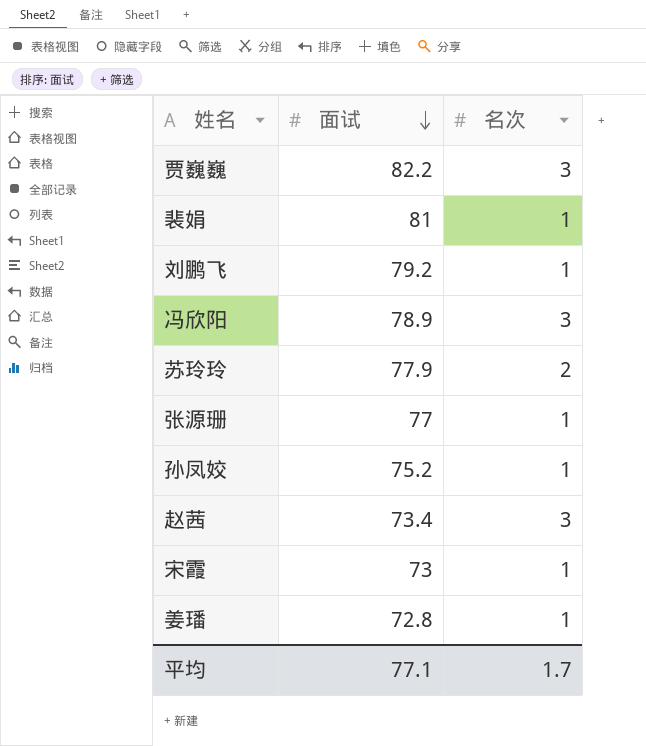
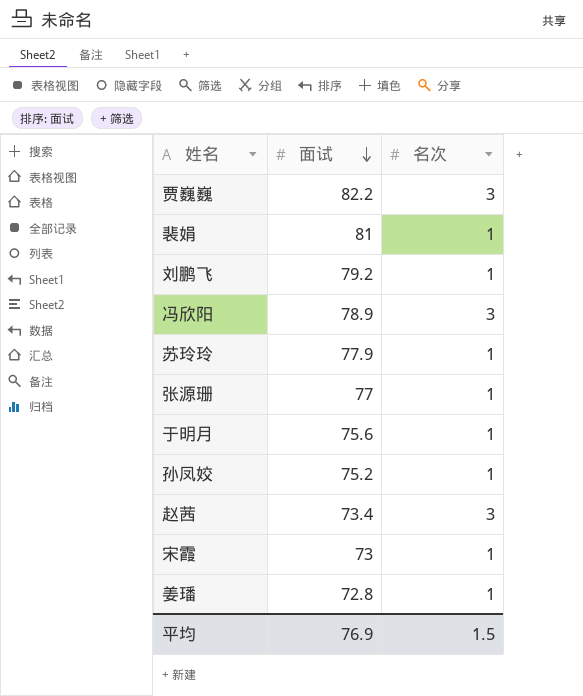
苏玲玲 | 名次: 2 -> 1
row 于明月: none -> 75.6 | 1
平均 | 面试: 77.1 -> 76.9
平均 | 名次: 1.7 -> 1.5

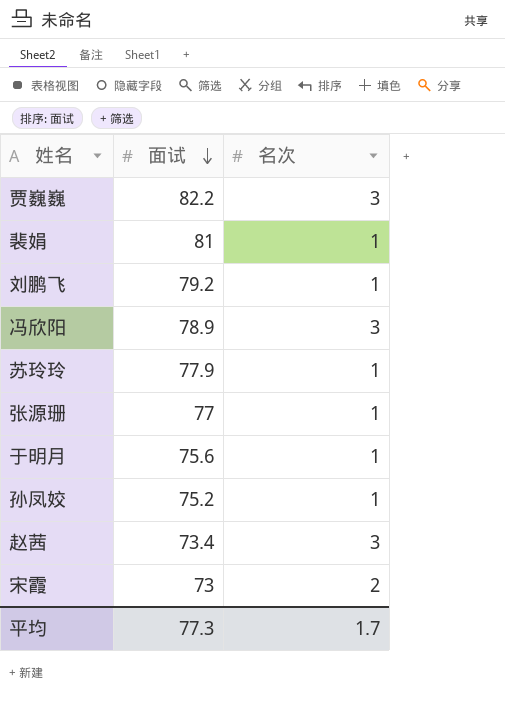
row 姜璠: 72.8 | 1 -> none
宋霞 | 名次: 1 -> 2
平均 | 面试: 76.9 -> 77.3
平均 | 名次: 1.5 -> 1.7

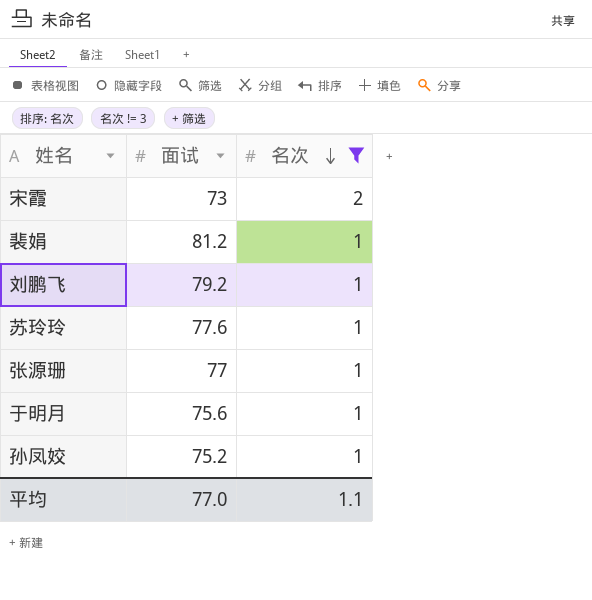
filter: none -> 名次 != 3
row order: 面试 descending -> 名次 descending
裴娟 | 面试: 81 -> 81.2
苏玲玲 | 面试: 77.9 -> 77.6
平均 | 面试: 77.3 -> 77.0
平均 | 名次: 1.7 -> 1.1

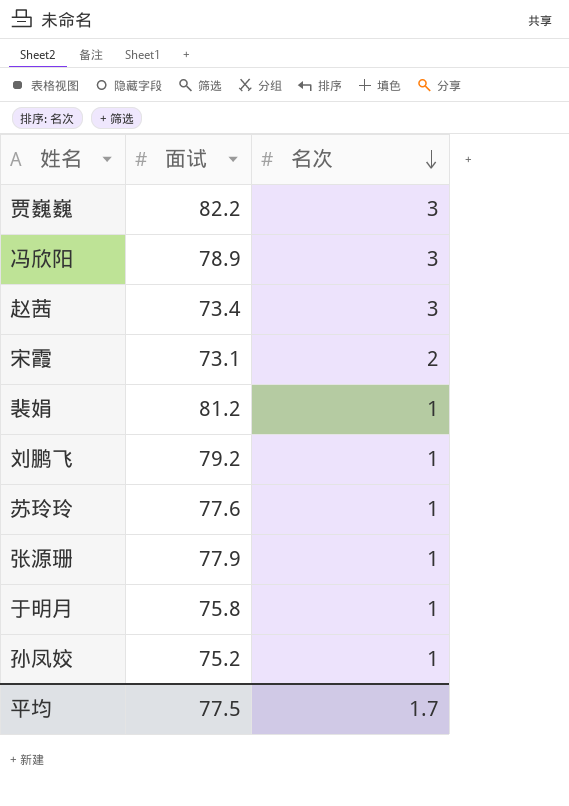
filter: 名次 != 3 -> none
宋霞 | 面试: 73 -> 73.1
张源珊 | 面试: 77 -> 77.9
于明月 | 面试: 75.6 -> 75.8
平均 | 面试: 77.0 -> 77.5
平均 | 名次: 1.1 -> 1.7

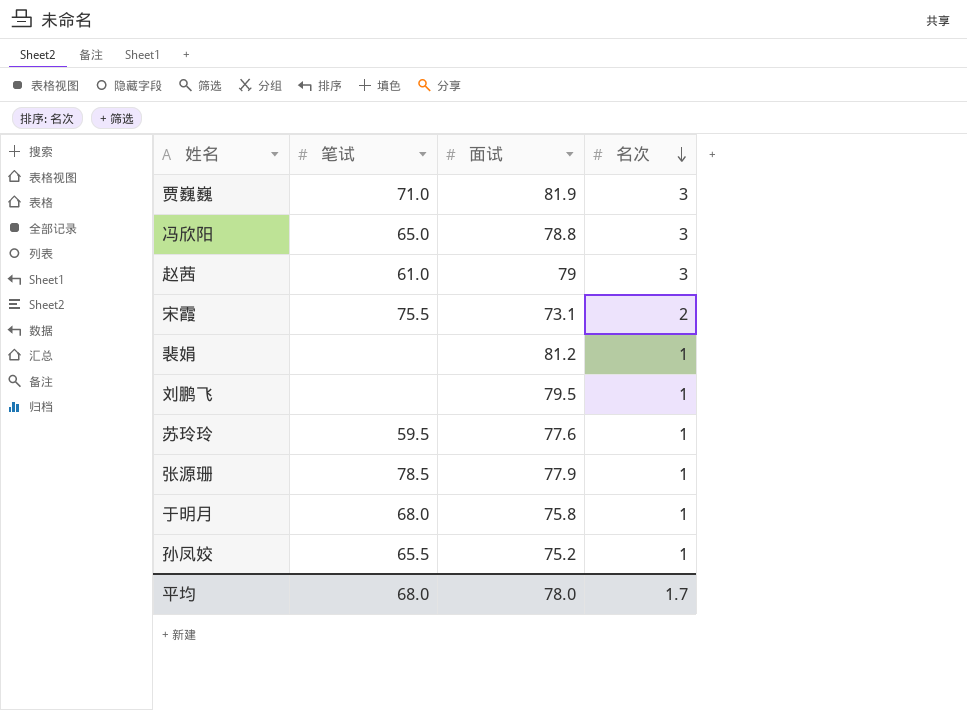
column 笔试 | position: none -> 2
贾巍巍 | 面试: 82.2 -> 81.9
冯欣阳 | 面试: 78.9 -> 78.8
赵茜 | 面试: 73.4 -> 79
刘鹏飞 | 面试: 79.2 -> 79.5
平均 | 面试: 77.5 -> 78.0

● ● ●

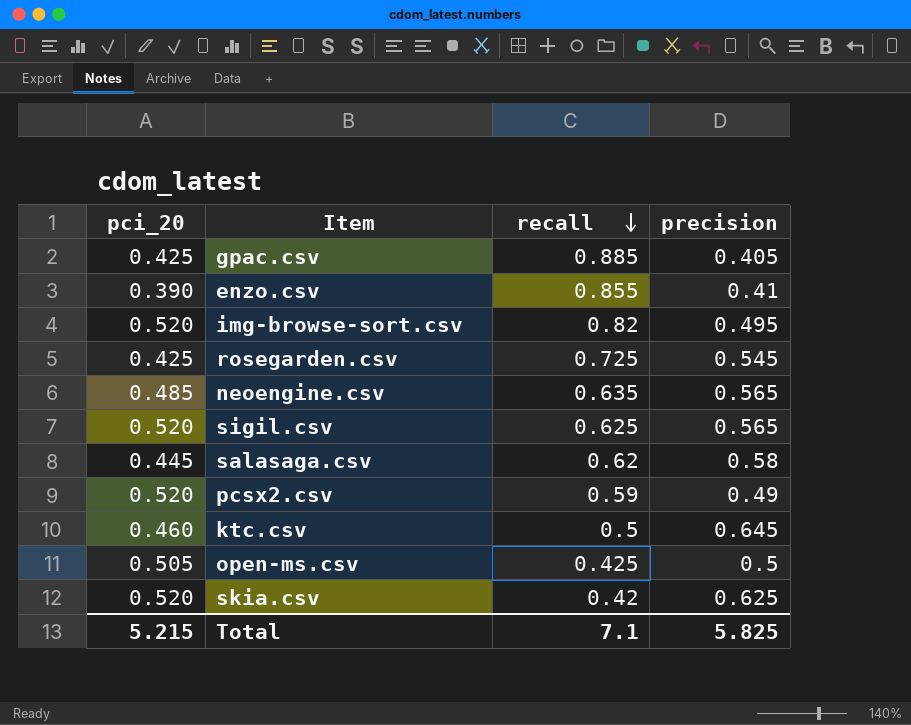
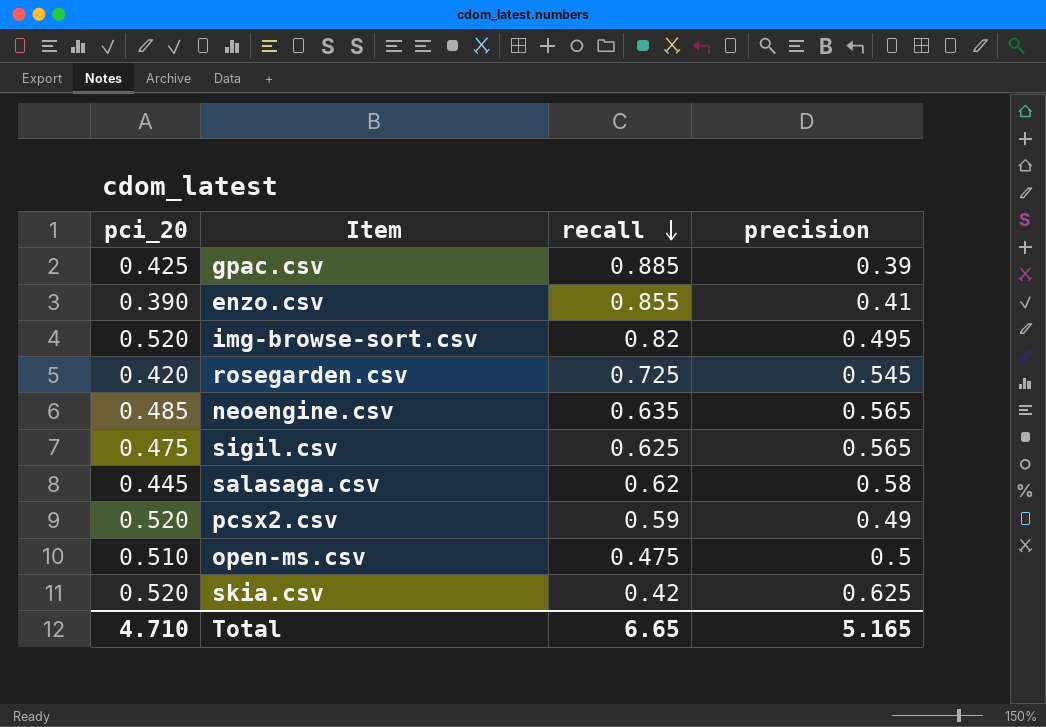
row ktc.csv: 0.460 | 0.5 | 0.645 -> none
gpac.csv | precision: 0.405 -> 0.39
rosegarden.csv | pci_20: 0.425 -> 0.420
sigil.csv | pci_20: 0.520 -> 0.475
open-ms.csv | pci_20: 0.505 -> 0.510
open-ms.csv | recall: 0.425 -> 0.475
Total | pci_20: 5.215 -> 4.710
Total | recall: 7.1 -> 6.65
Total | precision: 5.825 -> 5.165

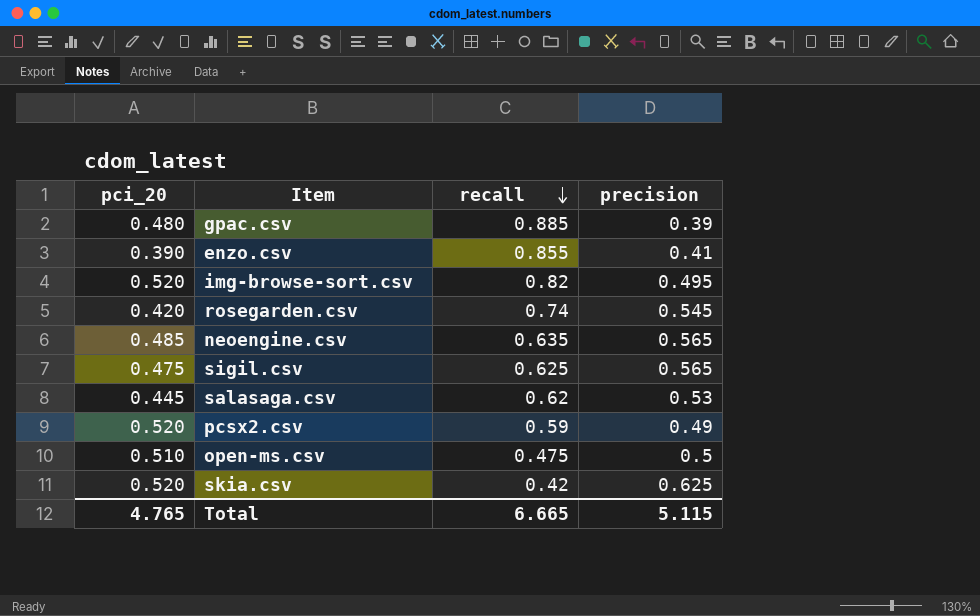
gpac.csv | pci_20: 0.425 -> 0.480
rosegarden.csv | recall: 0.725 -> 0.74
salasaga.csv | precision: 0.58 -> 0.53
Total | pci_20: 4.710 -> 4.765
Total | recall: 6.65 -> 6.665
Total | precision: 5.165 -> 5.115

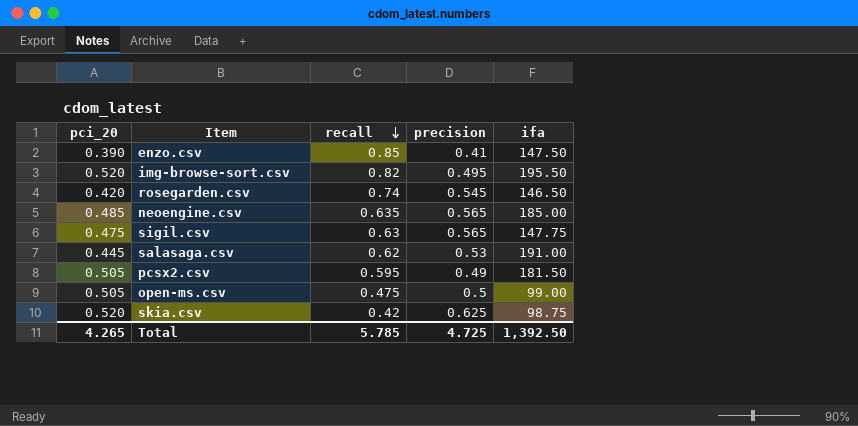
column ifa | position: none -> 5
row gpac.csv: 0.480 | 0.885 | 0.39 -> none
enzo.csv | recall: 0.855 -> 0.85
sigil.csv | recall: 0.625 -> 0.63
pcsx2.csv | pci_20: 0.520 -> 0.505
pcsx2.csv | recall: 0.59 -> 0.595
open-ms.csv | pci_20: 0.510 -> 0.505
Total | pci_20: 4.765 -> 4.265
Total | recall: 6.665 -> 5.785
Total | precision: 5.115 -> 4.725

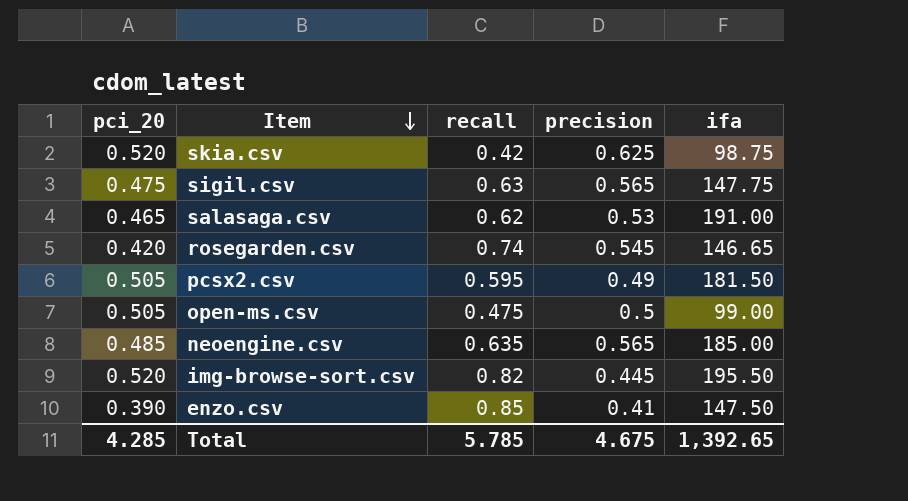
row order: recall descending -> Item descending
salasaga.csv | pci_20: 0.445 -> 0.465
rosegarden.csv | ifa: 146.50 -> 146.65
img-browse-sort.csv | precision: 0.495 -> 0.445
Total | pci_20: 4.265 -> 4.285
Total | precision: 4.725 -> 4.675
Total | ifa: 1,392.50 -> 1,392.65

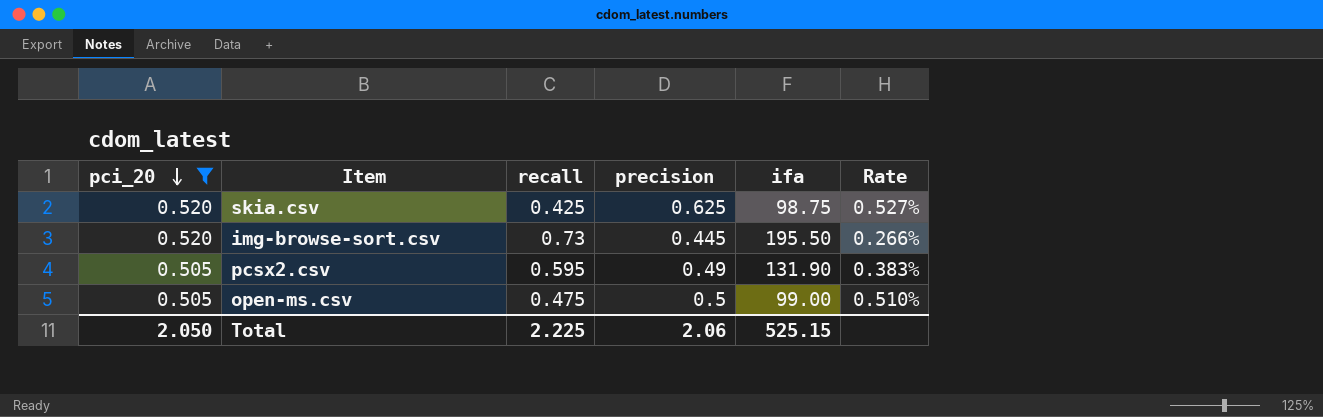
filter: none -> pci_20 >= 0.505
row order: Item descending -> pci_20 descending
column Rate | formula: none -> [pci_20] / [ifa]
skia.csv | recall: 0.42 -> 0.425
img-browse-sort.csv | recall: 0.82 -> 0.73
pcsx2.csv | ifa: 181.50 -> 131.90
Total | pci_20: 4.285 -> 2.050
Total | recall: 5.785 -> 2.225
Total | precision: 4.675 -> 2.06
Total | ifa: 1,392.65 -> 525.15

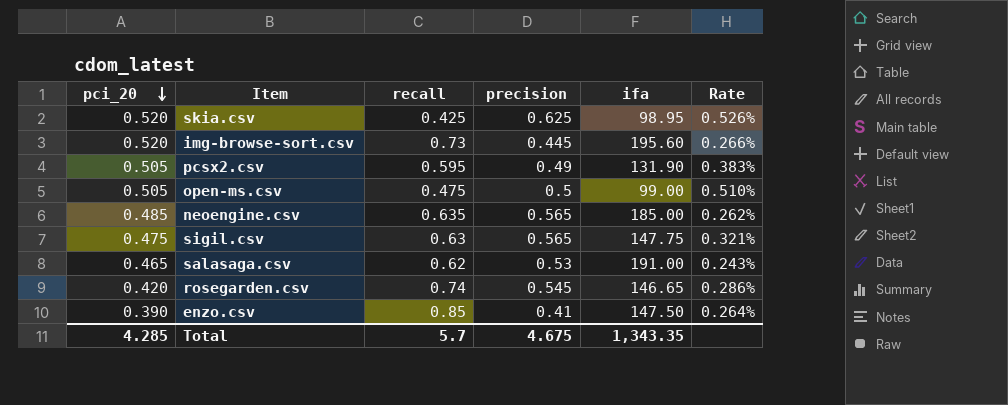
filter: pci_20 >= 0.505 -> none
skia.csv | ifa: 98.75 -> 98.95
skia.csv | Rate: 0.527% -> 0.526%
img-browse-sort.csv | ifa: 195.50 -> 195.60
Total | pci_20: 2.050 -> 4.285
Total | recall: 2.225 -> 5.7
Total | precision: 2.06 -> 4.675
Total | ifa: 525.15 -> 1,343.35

● ● ●

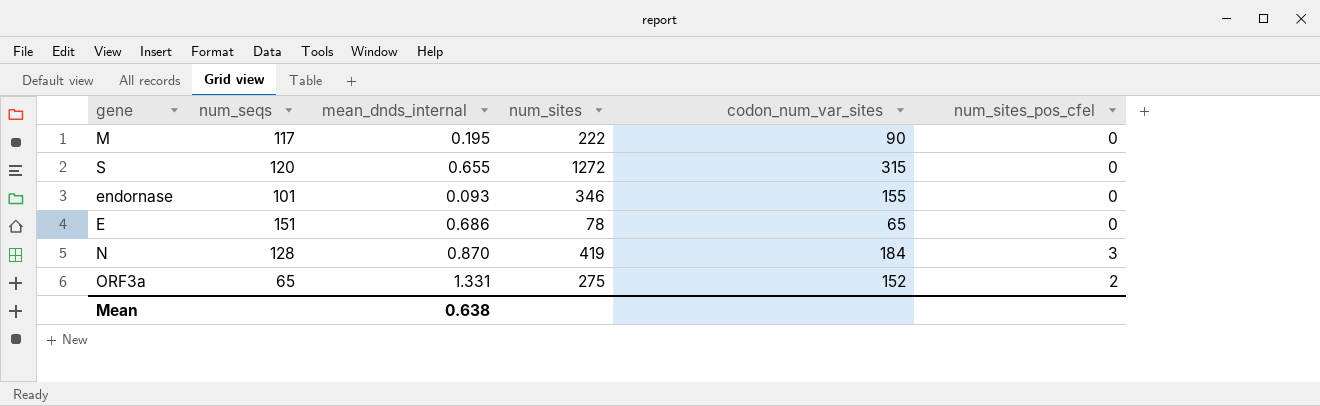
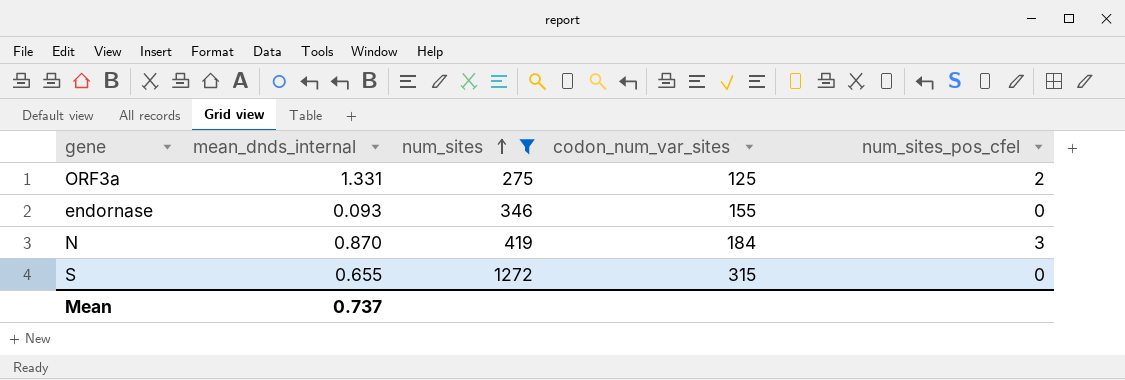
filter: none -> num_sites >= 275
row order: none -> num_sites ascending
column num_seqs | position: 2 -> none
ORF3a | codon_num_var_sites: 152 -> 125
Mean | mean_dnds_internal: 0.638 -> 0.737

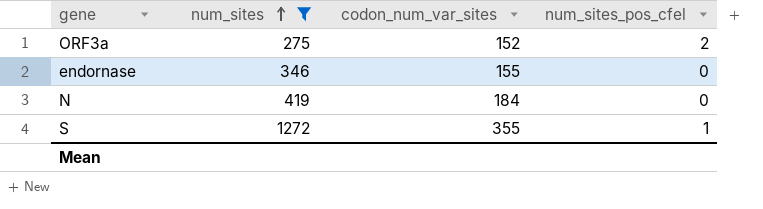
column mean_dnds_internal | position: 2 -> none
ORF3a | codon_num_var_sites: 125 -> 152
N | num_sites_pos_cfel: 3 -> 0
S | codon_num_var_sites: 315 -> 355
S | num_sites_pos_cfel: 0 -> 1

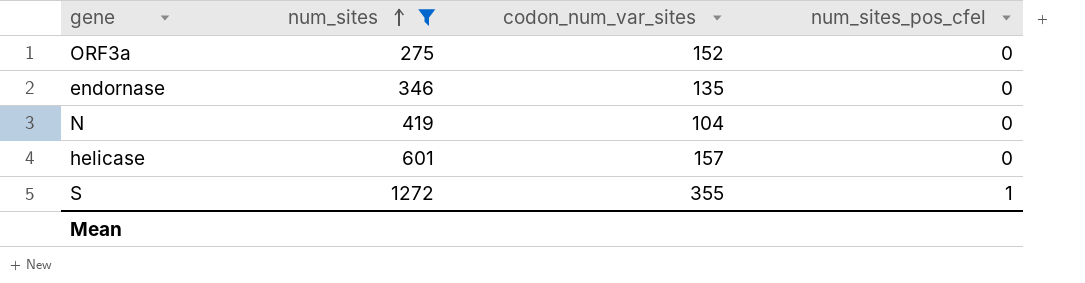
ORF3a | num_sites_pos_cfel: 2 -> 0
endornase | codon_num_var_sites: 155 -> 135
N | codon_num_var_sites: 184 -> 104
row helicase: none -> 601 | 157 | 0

● ● ●

WHAT IS REQUIRED:
Give again the lines of the listing above that run from the one with "苏玲玲 | 名次: 2 -> 1" up to and including the one with "平均 | 面试: 77.5 -> 78.0". Keep them exact and omit the pictures.

ANSWER:
苏玲玲 | 名次: 2 -> 1
row 于明月: none -> 75.6 | 1
平均 | 面试: 77.1 -> 76.9
平均 | 名次: 1.7 -> 1.5

row 姜璠: 72.8 | 1 -> none
宋霞 | 名次: 1 -> 2
平均 | 面试: 76.9 -> 77.3
平均 | 名次: 1.5 -> 1.7

filter: none -> 名次 != 3
row order: 面试 descending -> 名次 descending
裴娟 | 面试: 81 -> 81.2
苏玲玲 | 面试: 77.9 -> 77.6
平均 | 面试: 77.3 -> 77.0
平均 | 名次: 1.7 -> 1.1

filter: 名次 != 3 -> none
宋霞 | 面试: 73 -> 73.1
张源珊 | 面试: 77 -> 77.9
于明月 | 面试: 75.6 -> 75.8
平均 | 面试: 77.0 -> 77.5
平均 | 名次: 1.1 -> 1.7

column 笔试 | position: none -> 2
贾巍巍 | 面试: 82.2 -> 81.9
冯欣阳 | 面试: 78.9 -> 78.8
赵茜 | 面试: 73.4 -> 79
刘鹏飞 | 面试: 79.2 -> 79.5
平均 | 面试: 77.5 -> 78.0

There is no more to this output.